Firstly there is no such thing as a BC POLICE FORCE. Some municipalities have their own police forces but the wider BC it's the RCMP. As regards the Vancouver police there is no such thing as a transfer from UK police. You will require to apply to VPD, just like all others.


----------



## Philly74 (May 11, 2011)

Auld Yin said:


> Firstly there is no such thing as a BC POLICE FORCE. Some municipalities have their own police forces but the wider BC it's the RCMP. As regards the Vancouver police there is no such thing as a transfer from UK police. You will require to apply to VPD, just like all others.

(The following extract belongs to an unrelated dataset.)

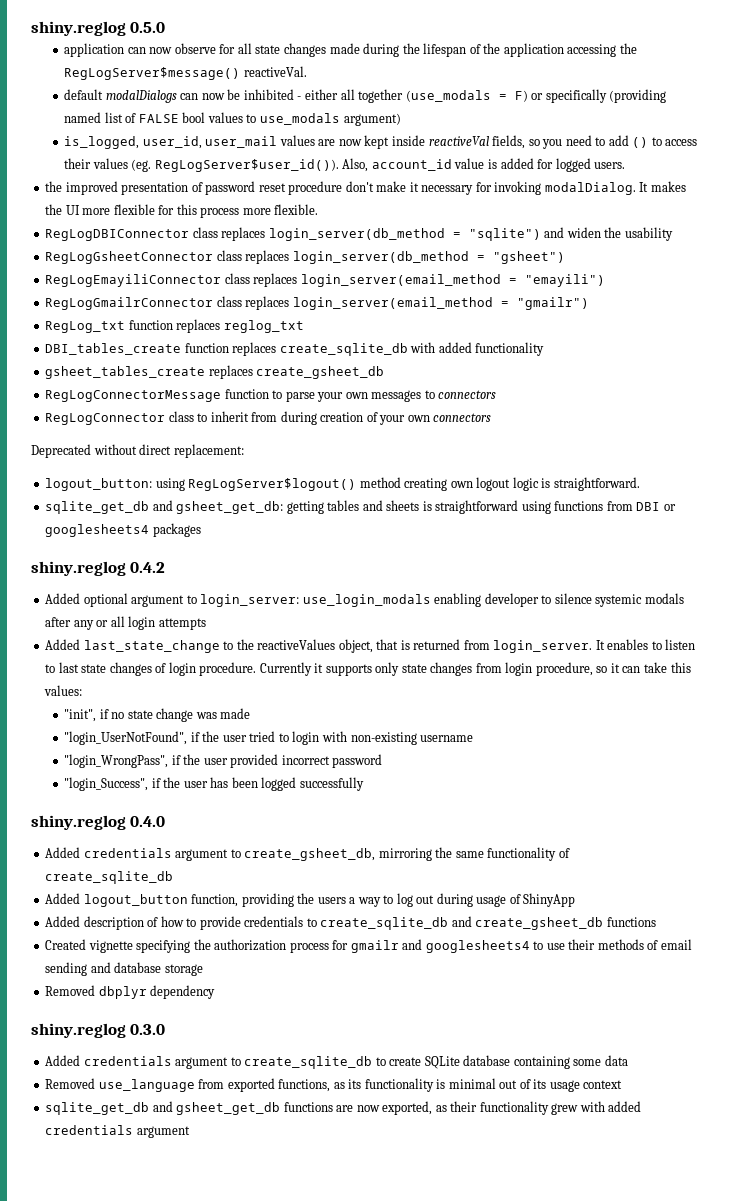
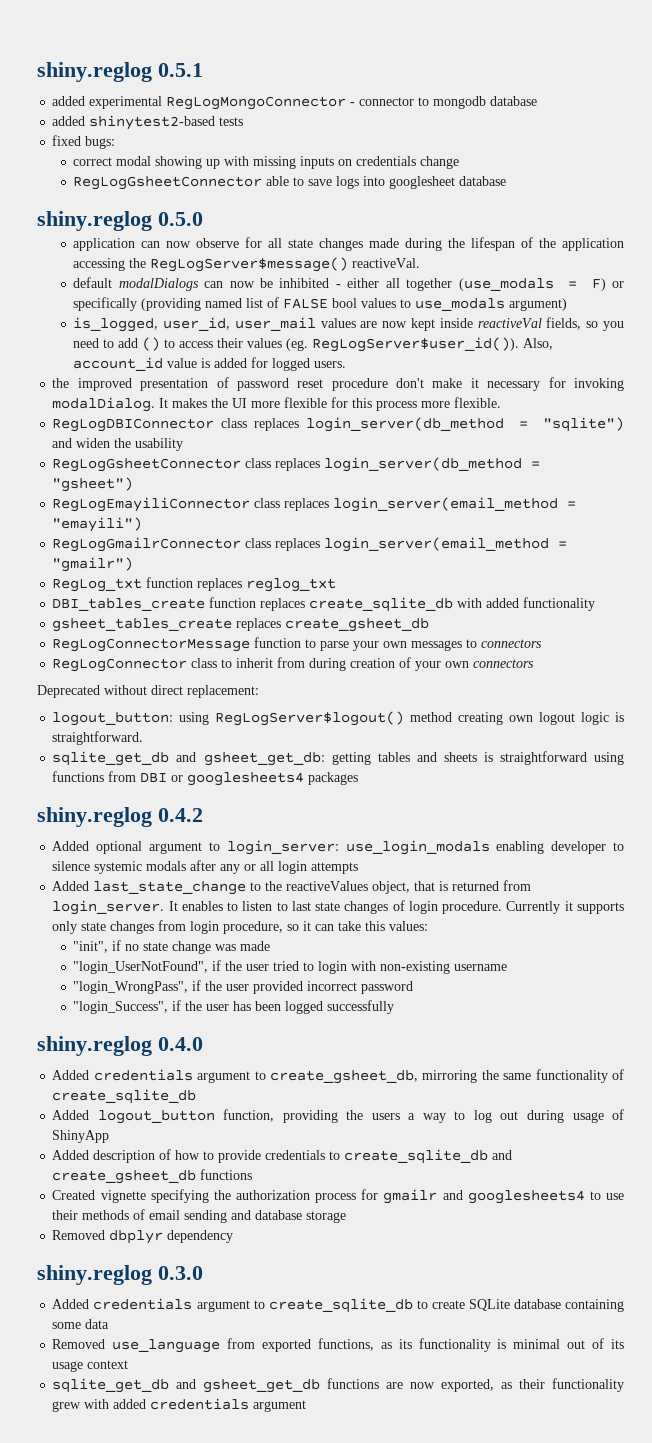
[31,21,126,36] shiny.reglog -> [37,62,203,82] [52,96,538,110] [52,115,244,130] [52,135,116,149] [73,156,460,169] [73,176,507,190] [37,211,152,231] shiny.reglog 0.5.1 // added experimental RegLogMongoConnector - connector to mongodb database // added shinytest2-based tests // fixed bugs: // correct modal showing up with missing inputs on credentials change // RegLogGsheetConnector able to save logs into googlesheet database // shiny.reglog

Thanks Auld, that's what I know! U seem to have abit of knowledge here. Surely there has been transfers from UK to VPD in the past and it would be nice to get in touch with some of them to talk about their experience if you know of anyone. If not, do u know how long the application process takes ?


----------



## Auld Yin (Mar 10, 2009)

Philly74 said:


> Thanks Auld, that's what I know! U seem to have abit of knowledge here. Surely there has been transfers from UK to VPD in the past and it would be nice to get in touch with some of them to talk about their experience if you know of anyone. If not, do u know how long the application process takes ?


I don't know about previous transfers (if any) inti the VPD. I have seen no posts of any kinds in this regard. The Calgary police force has hired former UK police officers but that's the only one I've heard of. As far as VPD I think all you can do is download its application form and submit it. I believe you will be treated as a brand new recruit and have to undergo all the necessary physical tests etc.


----------



## kimo (Feb 12, 2011)

*There are NO states in Canada!*



hughm said:


> Have you tried contacting the BC State police directly to see if they have any transfer programme or what additional training and qualifications you may need in Canada?


BC is a province, not a state, there are NO states in Canada. With that out of the way, there are lots of expats on police forces in BC, you can tell by their accent,
how they got the job is another question. Most smaller cities and area's are covered by the RCMP, but alot of cities have their own, Vancouver, New Westminter, Delta, Victoria, Oak Bay, just to name a few, and most of them will have a website with a link for recruiting. If you have a specific ciity/area in mind, Goggle their police dept and see if it says RCMP or not.


----------



## Philly74 (May 11, 2011)

Thanks very much! I appreciate that info


----------



## hughm (May 13, 2011)

kimo said:


> BC is a province, not a state, there are NO states in Canada. With that out of the way, there are lots of expats on police forces in BC, you can tell by their accent,.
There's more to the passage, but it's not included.